Using tools such as these, it becomes possible to pick apart the structures of inequality,
sexism, and xenophobia that have enabled the ‘post-truth’ policies of politicians like Trump,
and have encouraged people to seek out ‘alternative’ sources of news which speak more to
their interests and beliefs. All these phenomena are underpinned by representations that
construct knowledge, shape identities, and serve to legitimise certain forms of politics. The
success of ‘post-truth’ politics, populist politicians, and hyper-partisan news providers is not
because a group of academics encouraged people to question that which they take for
granted. It is because of representations and ‘identity; the power of a brand; the prioritizing
of a “friendly” or in-group source; the signalling of a claim rather than its factual accuracy;
the force of an established narrative, and so on’ (Leith, 2017, emphasis in original). In
seeking to deconstruct these embedded inequities, poststructuralists trouble some of the
core obstacles to alternative forms of politics and offer the means by which those at the
sharp end of contemporary structural inequalities can highlight, interrogate, and challenge
the conditions of their lived experience.

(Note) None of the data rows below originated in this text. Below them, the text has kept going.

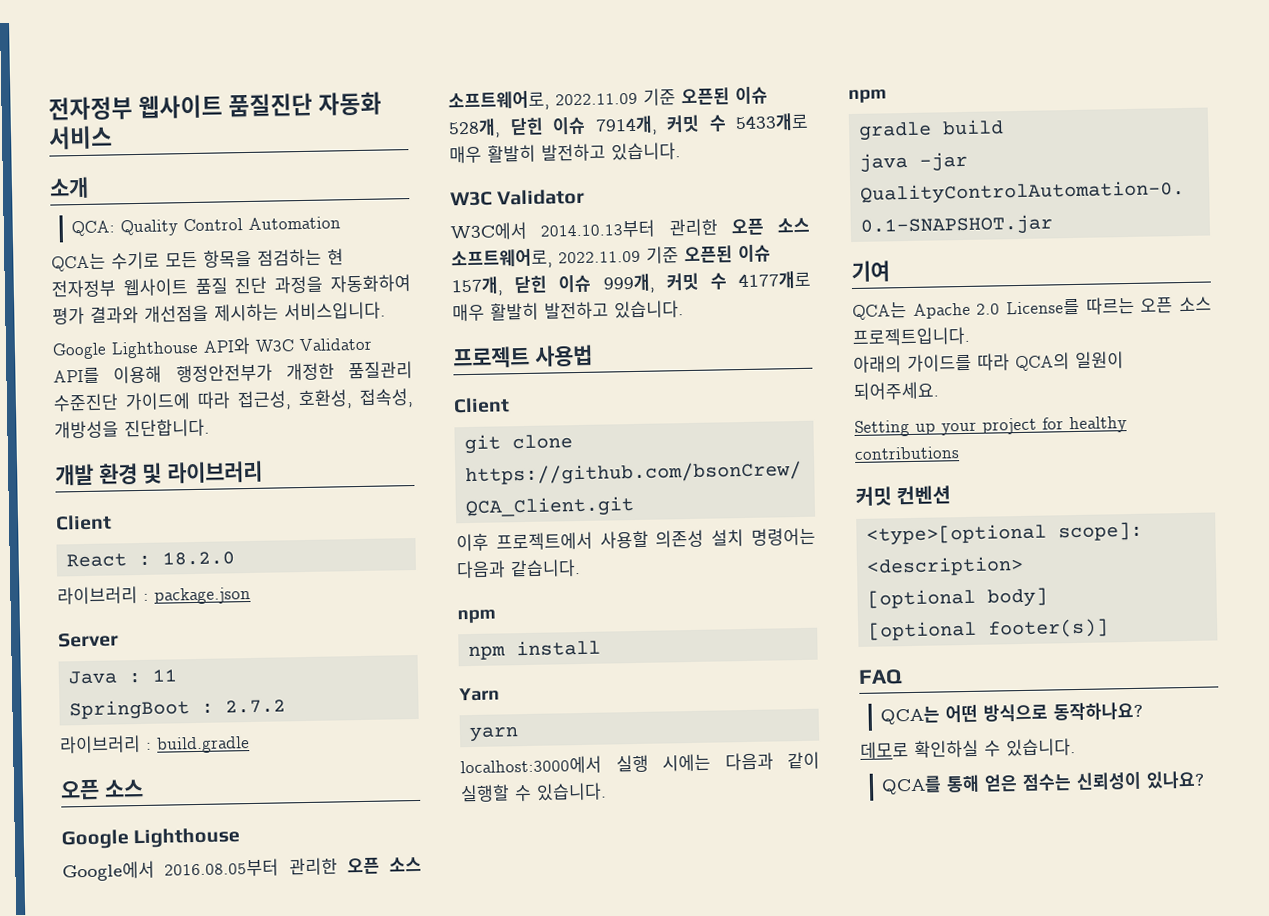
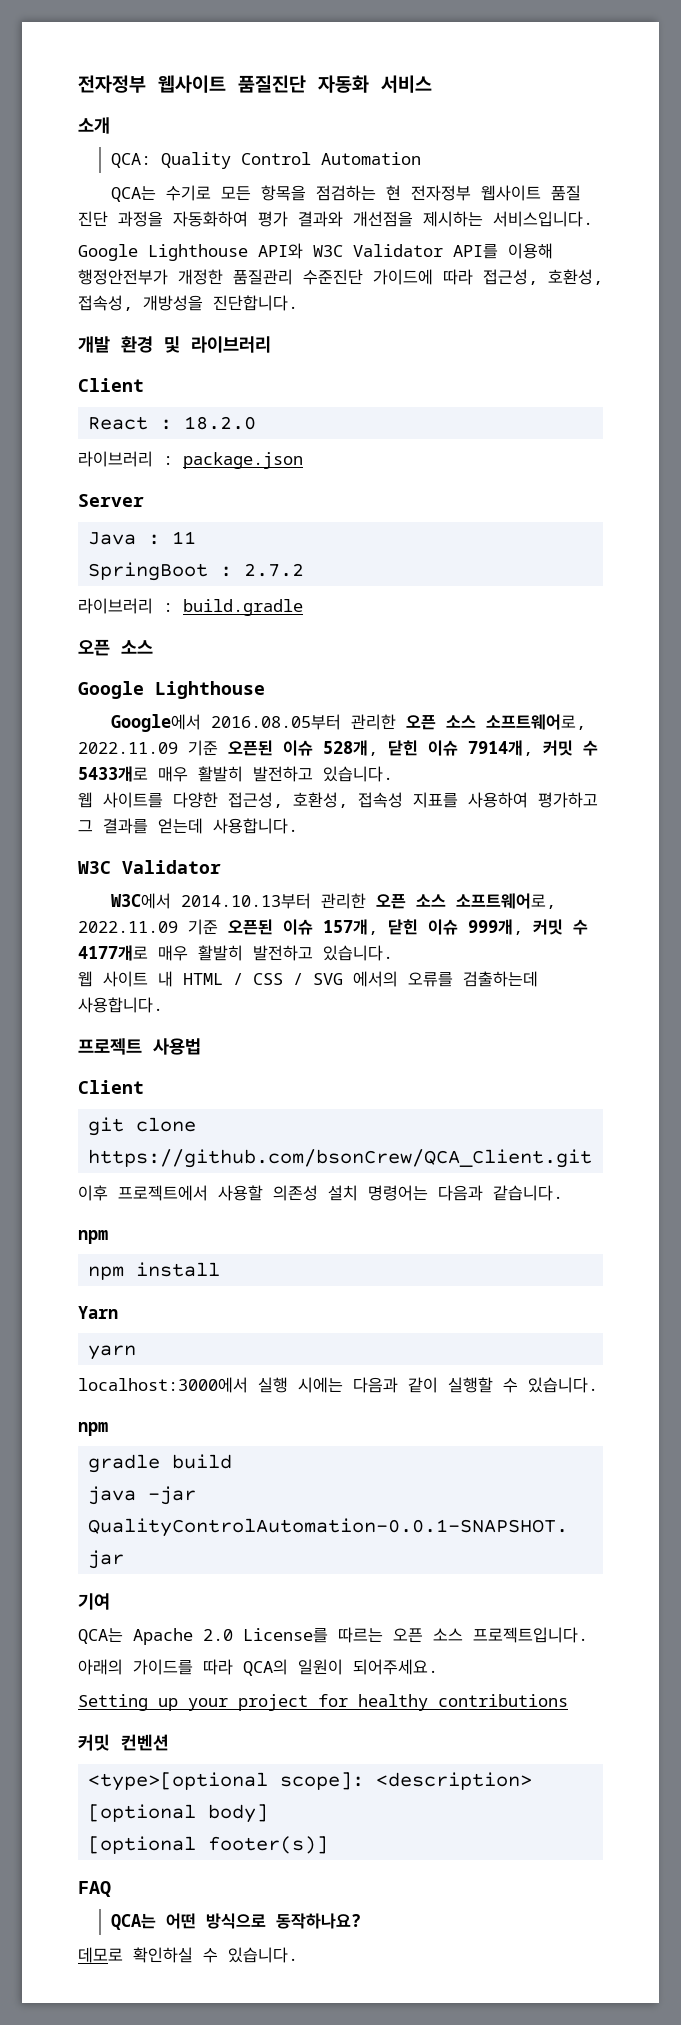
(681, 151) none -> [78,792,598,808] [78,818,298,834] // 웹 사이트를 다양한 접근성, 호환성, 접속성 지표를 사용하여 평가하고 그 결과를 얻는데 사용합니다.
(684, 309) none -> [78,971,538,987] [78,997,163,1013] // 웹 사이트 내 HTML / CSS / SVG 에서의 오류를 검출하는데 사용합니다.
[881,770,1206,795] // QCA를 통해 얻은 점수는 신뢰성이 있나요? -> (298, 1955) none

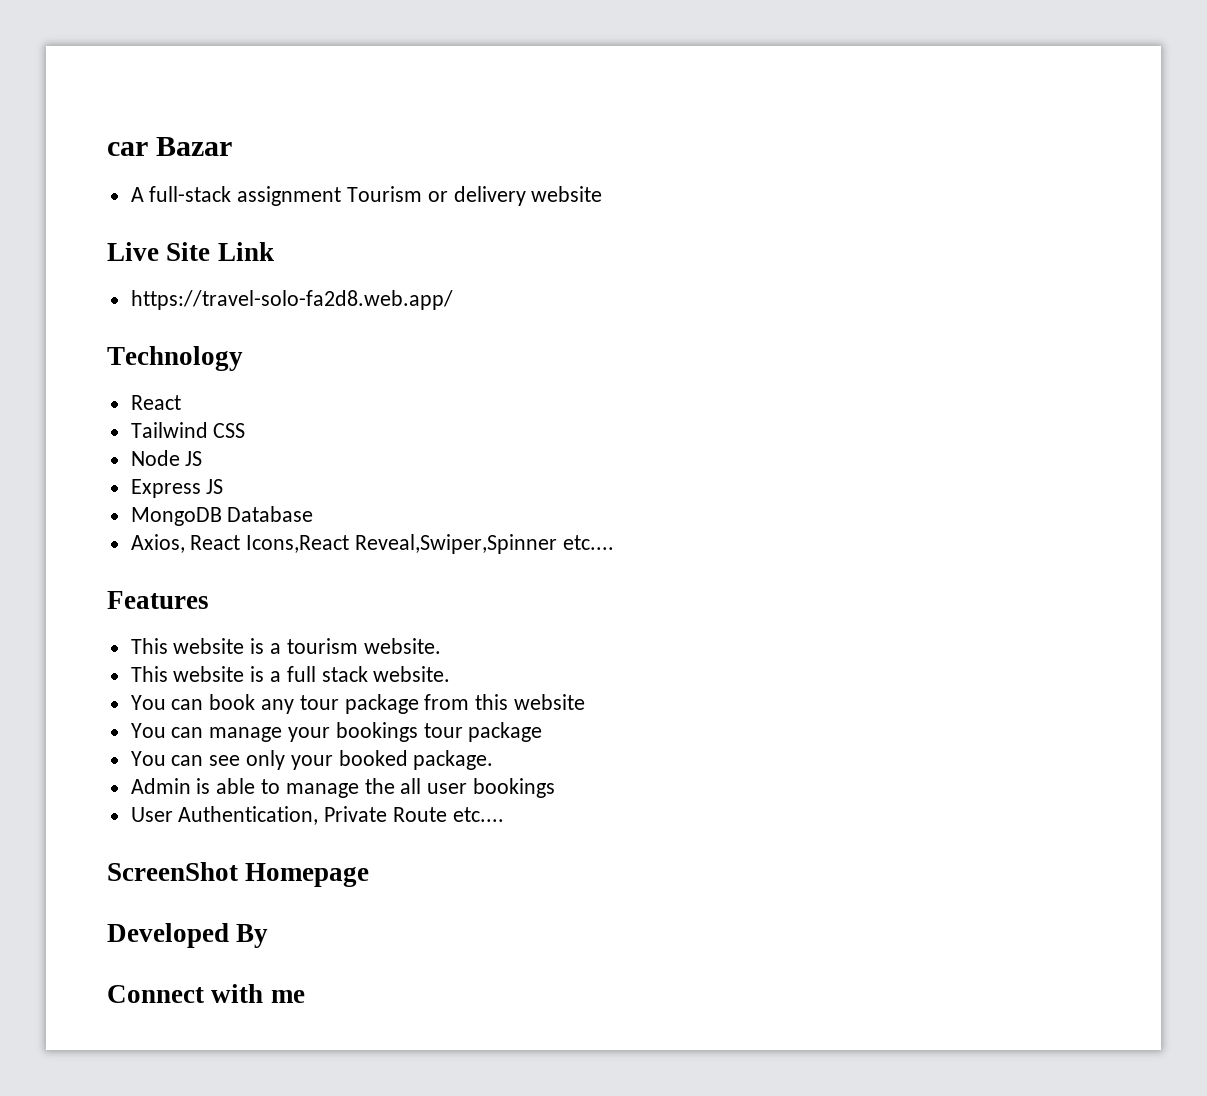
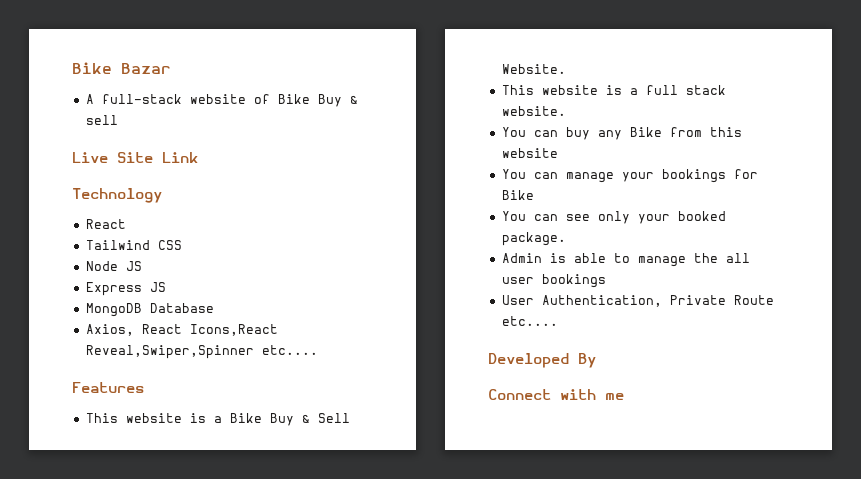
[107,142,148,156] car -> [72,62,112,74] Bike
[237,186,603,206] assignment Tourism or delivery website -> [189,94,358,107] [85,115,118,125] website of Bike Buy & sell
[130,290,453,310] // https://travel-solo-fa2d8.web.app/ -> (198, 157) none
[286,638,441,654] tourism website. -> [229,413,350,426] [501,64,566,74] Bike Buy & Sell Website.
[209,694,419,714] book any tour package -> [565,127,662,140] buy any Bike
[423,722,543,742] tour package -> [733,169,758,179] [501,190,534,200] for Bike
[107,862,370,887] // ScreenShot Homepage -> (558, 321) none

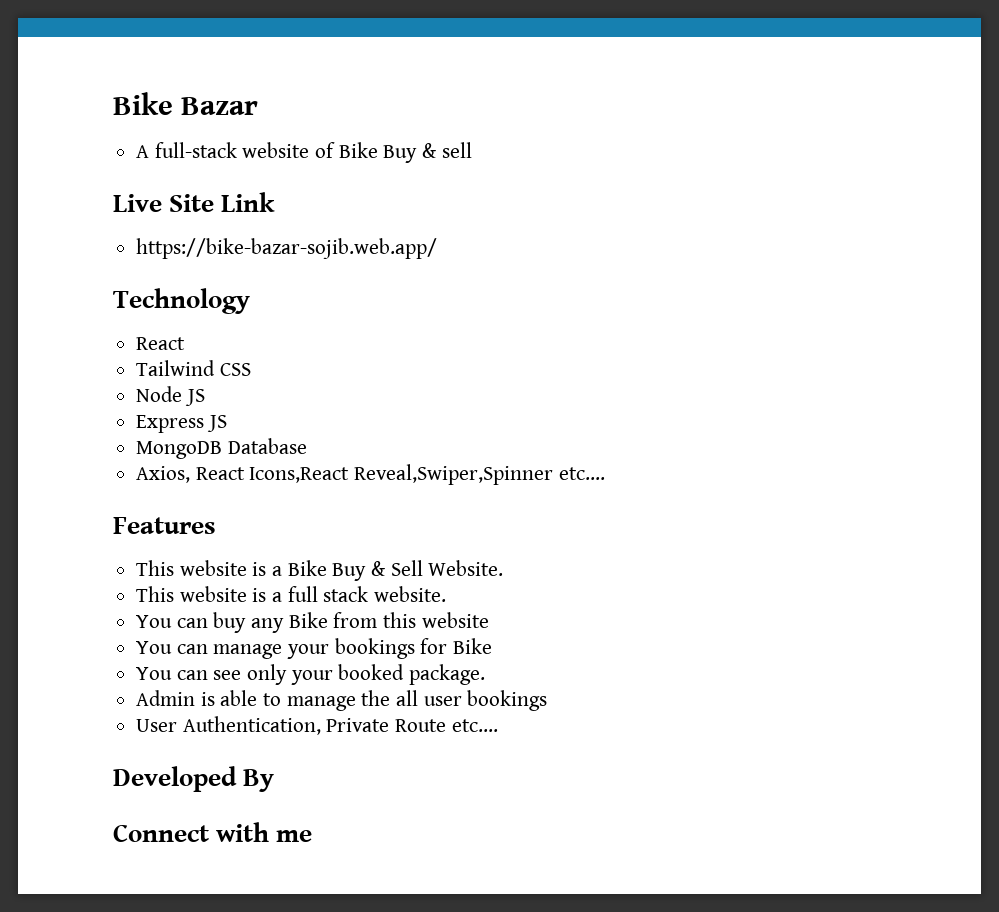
(198, 157) none -> [136,238,438,259] // https://bike-bazar-sojib.web.app/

This is at the core of poststructuralist work. It is not an unrelenting pessimism about the
state of the world; it is not a refusal to engage with the ‘facts of the matter’ - indeed, it is
the opposite. For, poststructuralists are intimately concerned with the injustices and
inequalities so innocuously entrenched within current ways of thinking, being and doing.
That is, they interrogate the ways in which the social structures developed that enabled a
politics of ‘post-truth’ to become not only possible, but also palatable to various groups. Yet,
they are also concerned with the contingency of this process, the structures of power and
authority that helped it to evolve, and the disruptions to those structures that can open
space for alternative ways to develop – an ‘inherently positive exercise’ (Campbell, 2007:
225). By challenging that which is taken for granted, poststructuralism is in the business of
making politics and society less exclusionary, more inclusive, and less contingent on the
dominance of the marginalised.
If we are to push for a security studies that works towards helping ‘real people in real
places’ (Booth, 2005: 272) in the era of ‘post-truth’ politics we should not blame a caricature
of poststructuralism for making the world more insecure. Rather we need to take seriously
the insights that poststructuralism offers on language, practice, aesthetics, emotions, and
the everyday discontents of race, gender, and class and how they intersect in the ‘post-
truth’ era. In providing the toolkit to pick apart these inequities, poststructuralism may just
provide a platform for making people more judicious in their media consumption habits,
ending racist policies at home and abroad, and for addressing global inequalities.